Saul Sandoval

When Kay Snyder saw her friend getting beat up in the driveway of her East Burlington Street home on the afternoon of Aug. 3, the first thing she did was call police. The second thing the 76-year-old Riverside business owner did, with the phone still in her hand, was rush outside to confront the two men who were robbing the 70-year-old Hillside man of $30,000 in jewelry.

“It all happened so fast,” said Snyder, who owns Arcade Jewelers in Riverside. “I just ran out there screaming.”

She got within five feet of one of the masked assailants, when he allegedly pulled out a handgun and pointed it at her head.

“Stay out of this, bitch,” the man allegedly said to her.

But Snyder’s appearance ended the robbery. The two men grabbed three bags of jewelry and ran to a waiting gray van, which was parked in the lot of a nearby insurance business, and the vehicle sped away toward Harlem Avenue.

While her friend suffered some minor cuts and bruises, Snyder was unhurt.

“It’s just a miracle,” she said.

On Aug. 6 after an investigation that included several Riverside officers being pulled from the street to serve as additional detectives, police charged the two men suspected of committing the robbery.

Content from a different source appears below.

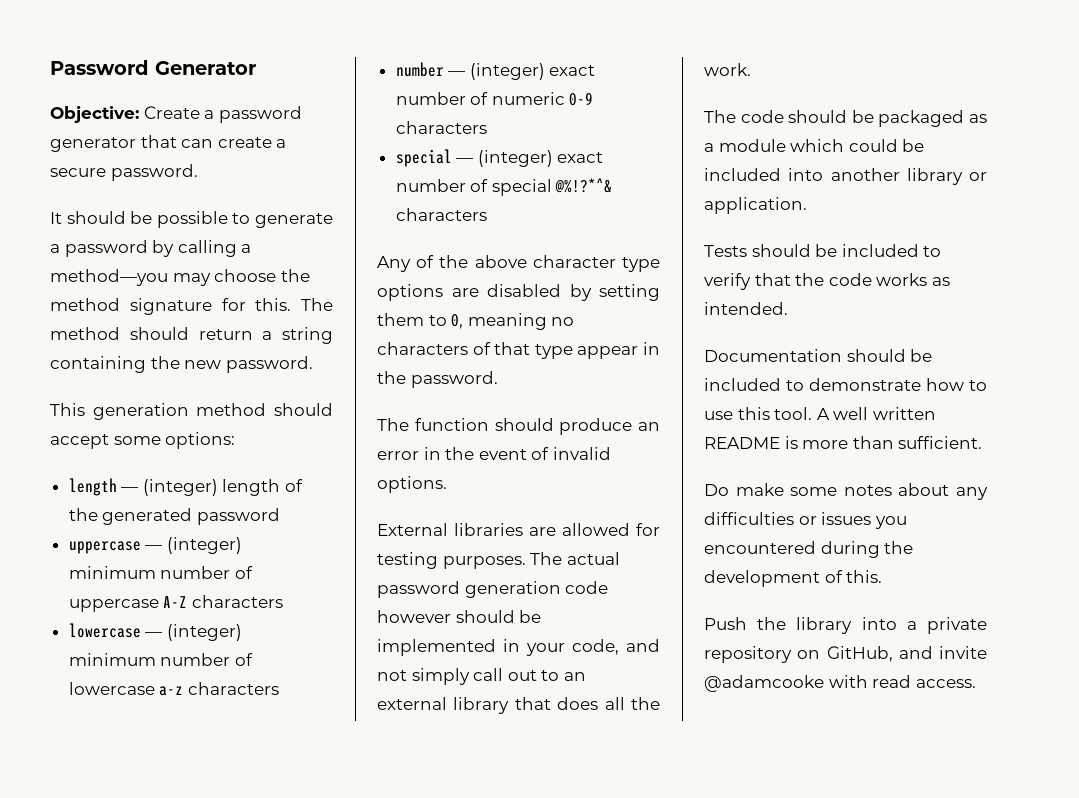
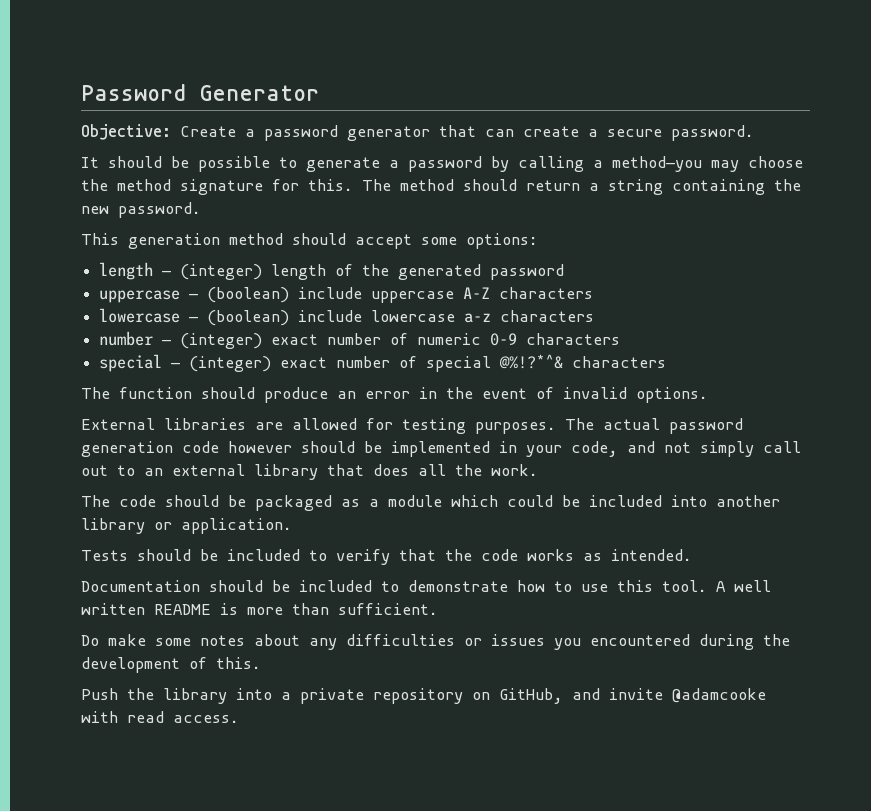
[166,537,242,554] [68,566,253,579] (integer) minimum number of -> [207,287,363,303] (boolean) include
[166,624,242,641] [68,653,253,666] (integer) minimum number of -> [207,310,363,326] (boolean) include
[377,255,660,272] [377,284,660,301] [377,313,575,330] [377,342,660,359] [377,371,498,388] // Any of the above character type options are disabled by setting them to 0, meaning no characters of that type appear in the password. -> (667, 362) none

Juan Ramos, 21, of Cicero, and Saul Sandoval, 19, of Chicago, each have been charged with two counts of armed robbery. In addition, Sandoval was charged with two counts of aggravated assault for allegedly pointing the handgun at Snyder. Ramos was also charged with aggravated battery to a senior citizen.

Armed robbery is a Class X felony that carries a prison term of up to 30 years, if convicted.

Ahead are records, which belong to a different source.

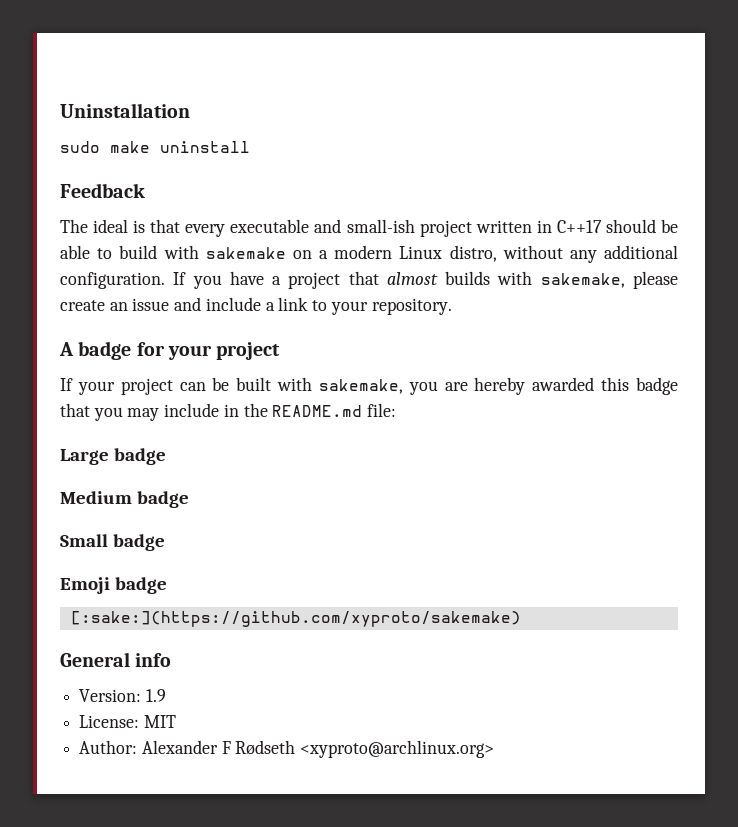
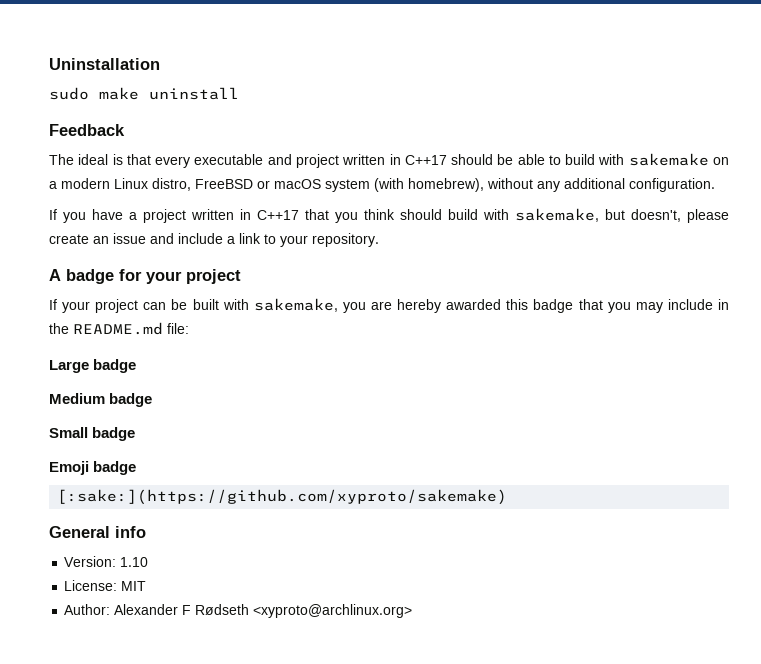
[346,219,415,233] small-ish -> (292, 159) none
(497, 253) none -> [195,178,484,192] FreeBSD or macOS system (with homebrew),
(165, 280) none -> (715, 185) //
[348,271,625,288] that almost builds with sakemake, -> [191,208,681,223] written in C++17 that you think should build with sakemake, but doesn't,
[145,689,166,702] 1.9 -> [120,557,149,567] 1.10

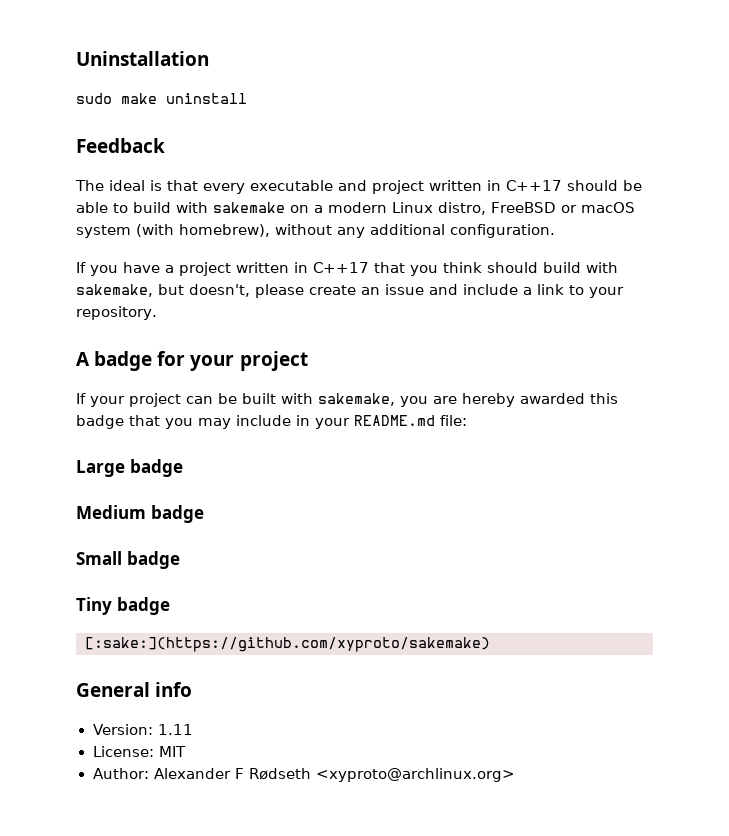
[49,323,69,334] the -> [315,418,350,429] your
[49,461,89,475] Emoji -> [76,597,112,615] Tiny
[120,557,149,567] 1.10 -> [158,724,194,735] 1.11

The two men are being held at Cook County Jail. At a bond hearing in Thursday, a judge set Ramos’ bond at $85,000 and Sandoval’s bond at $70,000.

Police say video surveillance footage proved conclusively that the men followed the robbery victim to Snyder’s house from the Swap-O-Rama at 4200 S. Ashland Ave. in Chicago, where he operates a booth on a regular basis.

Police Chief Thomas Weitzel said that the getaway vehicle was seen following the victim out of the parking lot of the Swap-O-Rama. It was also seen following the victim on camera footage obtained from the Berwyn Fruit Market on Harlem Avenue, where the man stopped prior to going to Snyder’s home.

By enhancing the video, police were able to get a license plate number, which led them to a home in Cicero where the men were arrested.

“The video played huge role in evidence for this,” said Weitzel.

Both Snyder and the victim also independently picked out Ramos and Sandoval in a physical lineup where the men were masked.

Weitzel said Sandoval and Ramos are self-admitted gang members who were working with a street crew that staked out the Swap-O-Rama for people carrying either large amounts of cash or jewelry and then followed and robbed them.

According to police, both suspects were charged with a similar robbery in Chicago in 2012, but they were not convicted.

Police were not able to recover the jewelry, which they suspect was either sold on the street or melted down after the robbery.

In addition to crediting his officers for their work, Weitzel thanked police in Berwyn, Lyons, North Riverside, Brookfield and Cicero for their cooperation during the investigation.

“There was a lot of cooperation amongst all the agencies,” said Weitzel. “Plus, we had good witnesses.”